The following diagnostic codes can be emitted by the migrations command. Use supaschema explain <code> to read a full offline description of any code.
One or more versions are recorded in the history table but the corresponding SQL files are missing from disk. The ghost versions are listed in the command output. You must resolve them — either by restoring the missing files or by manually removing the history entries — before sync will proceed.
One or more SQL files on disk have version numbers lower than the highest version already applied to the database, but those files are not recorded as applied.

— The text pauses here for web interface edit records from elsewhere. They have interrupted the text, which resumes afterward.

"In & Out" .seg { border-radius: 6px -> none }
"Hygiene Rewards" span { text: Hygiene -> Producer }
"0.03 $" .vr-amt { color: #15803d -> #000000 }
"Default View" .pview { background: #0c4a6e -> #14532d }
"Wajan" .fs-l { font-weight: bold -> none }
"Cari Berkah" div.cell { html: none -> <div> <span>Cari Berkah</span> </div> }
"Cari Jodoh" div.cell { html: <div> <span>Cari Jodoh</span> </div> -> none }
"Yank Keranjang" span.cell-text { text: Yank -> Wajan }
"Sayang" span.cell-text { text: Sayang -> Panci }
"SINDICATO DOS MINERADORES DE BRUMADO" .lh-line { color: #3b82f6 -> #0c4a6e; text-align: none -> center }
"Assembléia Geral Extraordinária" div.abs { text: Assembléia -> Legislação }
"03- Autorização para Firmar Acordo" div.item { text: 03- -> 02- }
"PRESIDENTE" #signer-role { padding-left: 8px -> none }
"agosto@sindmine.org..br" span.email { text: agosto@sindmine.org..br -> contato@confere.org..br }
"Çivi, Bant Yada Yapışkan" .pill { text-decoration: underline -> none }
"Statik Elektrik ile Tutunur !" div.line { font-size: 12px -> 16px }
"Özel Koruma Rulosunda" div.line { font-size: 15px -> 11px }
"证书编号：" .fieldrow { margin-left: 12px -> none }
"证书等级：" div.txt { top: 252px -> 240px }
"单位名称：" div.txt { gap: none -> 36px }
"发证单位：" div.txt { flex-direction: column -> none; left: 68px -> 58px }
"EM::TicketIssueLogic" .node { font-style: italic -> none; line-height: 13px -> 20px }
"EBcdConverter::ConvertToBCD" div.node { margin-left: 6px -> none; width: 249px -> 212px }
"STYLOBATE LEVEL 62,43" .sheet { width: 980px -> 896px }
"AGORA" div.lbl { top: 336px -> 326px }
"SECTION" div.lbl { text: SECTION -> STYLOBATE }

This typically means a migration file was added to a branch that branched off before the current tip, creating a version ordering conflict. supaschema will not apply out-of-order migrations automatically.
No database URL was available (no flag, no environment variable, no config entry). The command ran in disk-only mode and could not perform history reconciliation. All files are reported as pending.
The configured history table does not exist in the target database, or supaschema could not query it. Verify that the Supabase CLI has been initialised on this database, or supply the correct --history-table value if you are using a custom migration runner.
Run supaschema migrations as part of a pre-deploy check to catch ghost versions or out-of-order files before they cause a failed deployment. It pairs naturally with supaschema sync --env production in a CI pipeline.